The Guardian’s Dilemma: Why No Nation Wants to Enforce a Gaza Peace
The offer seems straightforward on paper: send in international troops to secure a ceasefire and help rebuild a shattered territory. For the people of Gaza, it could mean the difference between a tentative peace and a return to relentless conflict. For the world powers watching, it’s a proposition fraught with peril, a potential quagmire that even the most seasoned nations are hesitant to enter.
This is the core of the warning delivered by King Abdullah II of Jordan in a recent, revealing interview with the BBC. His message cuts to the heart of the international community’s paralysis over Gaza: countries might be willing to keep a peace, but they will outright refuse to enforce one. This distinction, seemingly semantic, is in fact the line between a manageable mission and a geopolitical nightmare.
The Chasm Between Peacekeeping and Peace Enforcement
To understand the global reluctance, we must first dissect the crucial difference King Abdullah highlighted.
Peacekeeping, in its ideal form, is a mission of consent. It operates like a neutral referee on a football field, present only because both teams have agreed to the rules and the referee’s authority. These “Blue Helmets” (a term derived from UN missions) monitor ceasefires, support local authorities, and provide a buffer between former belligerents. Their weapons are primarily for self-defence. Their power derives from their legitimacy in the eyes of the conflicting parties.
Peace Enforcement, by contrast, is a combat mission. It involves entering a hostile environment where one or more parties have not consented to your presence. The mandate is to impose peace through coercive means, including military force. This is not refereeing a game; it is stepping into an active battlefield and picking a side, or disarming combatants by force.
The Trump administration’s proposed plan for Gaza, which calls for Arab states and international partners to commit “stabilisation forces,” sits in a dangerous grey area. The stated goal is to “train and provide support to vetted Palestinian police forces.” But this plan is contingent on Hamas disarming and relinquishing political control—a scenario that currently exists only in theory.
On the ground, the reality is starkly different. Hamas remains armed and active, other militant groups are operating, and Israel continues its military operations. Sending foreign troops into this cauldron without a clear, consensual peace deal is not a peacekeeping mission; it is an invitation to become a new actor in the conflict.
Jordan’s Calculated Distance: A Lesson from History
King Abdullah’s declaration that he would not send Jordanian troops into Gaza because his country is “too close politically” is a masterclass in strategic understatement. It reflects a deep and painful understanding of regional history and domestic stability.
With over half of Jordan’s population being of Palestinian descent, the kingdom has long been a crucial, if sometimes precarious, pillar for Palestinian refugees. Sending Jordanian soldiers to potentially engage in combat with Palestinian factions in Gaza would be politically explosive at home. It would risk framing the Hashemite monarchy as doing the bidding of Israel and the United States against fellow Arabs, a perception that could destabilize the kingdom itself.

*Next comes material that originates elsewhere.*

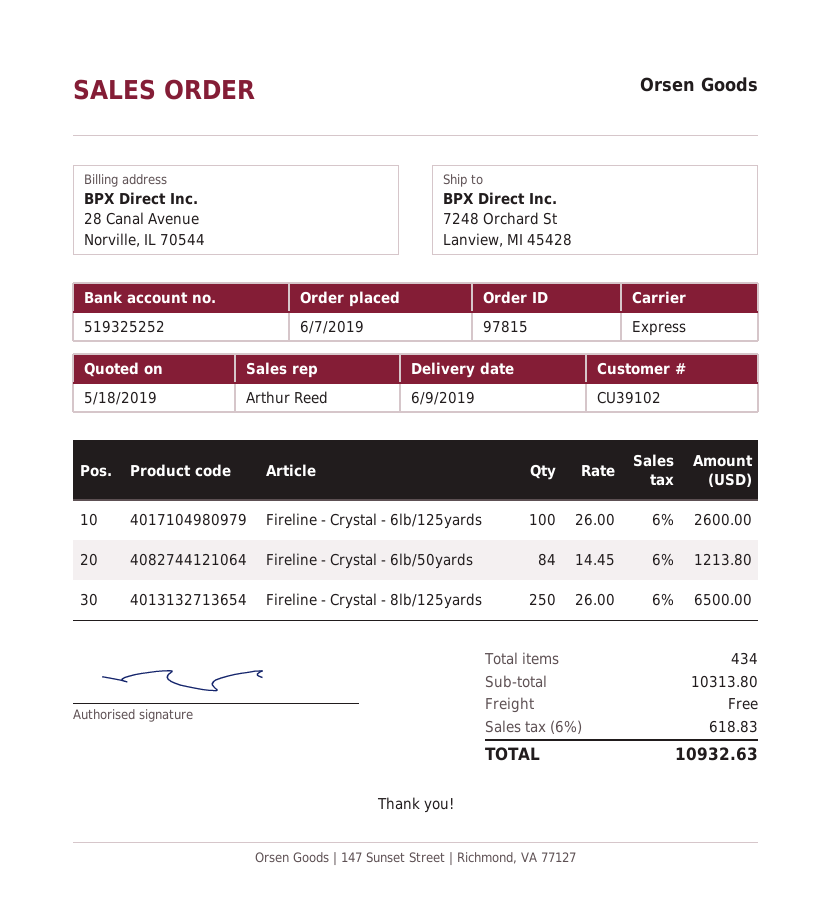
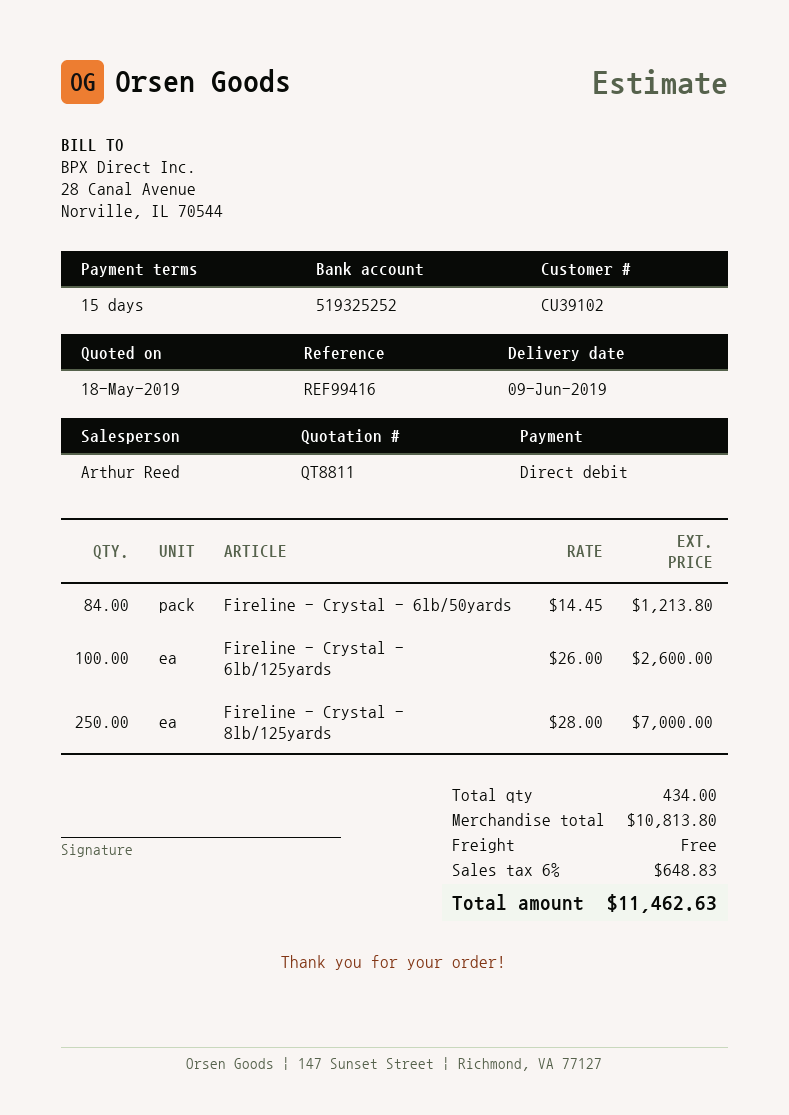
Fireline - Crystal - 8lb/125yards: 250 x 26.00 = 6500.00 -> 250 x 28.00 = 7000.00
subtotal: 10313.80 -> 10813.80
tax: 6% = 618.83 -> 6% = 648.83
total: 10932.63 -> 11462.63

Jordan’s role, as the King envisions it, is one of support from the periphery: training Palestinian police, providing medical evacuations, and parachuting aid. This allows Jordan to uphold its pan-Arab and pro-Palestinian credentials while avoiding the bloody, no-win scenario of urban peace enforcement. It is a lesson learned from decades of watching foreign powers get bogged down in the Middle East’s most intractable disputes.
The “Beautiful Gesture” and the Excruciating Reality
While the political machinations over security forces continue, a more immediate human tragedy is unfolding, and here, Jordan has taken a leading role. The King’s personal involvement in air-dropping aid and his successful appeal to President Trump to medically evacuate children offer a stark contrast to the security dilemma.
The image of Habiba, the young girl who lost two arms and a leg, now safe in Jordan but forever scarred, is a microcosm of the conflict. Her evacuation, and that of 252 other children to Jordan, represents a rare, unimpeachable good in a war defined by moral ambiguity. Yet, even this humanitarian effort is hampered by the same political tensions. The World Health Organization’s description of the evacuation process as “excruciatingly slow” due to comprehensive security checks by Israel and host countries highlights a painful truth: in this conflict, even saving a child’s life is subject to the grinding wheels of security and bureaucracy.
This juxtaposition is critical. It shows a world capable of coordinated compassion, as seen in the medical evacuations to Jordan, Egypt, and the UAE, yet utterly incapable of the political coordination required to stop the violence that creates the need for such evacuations in the first place.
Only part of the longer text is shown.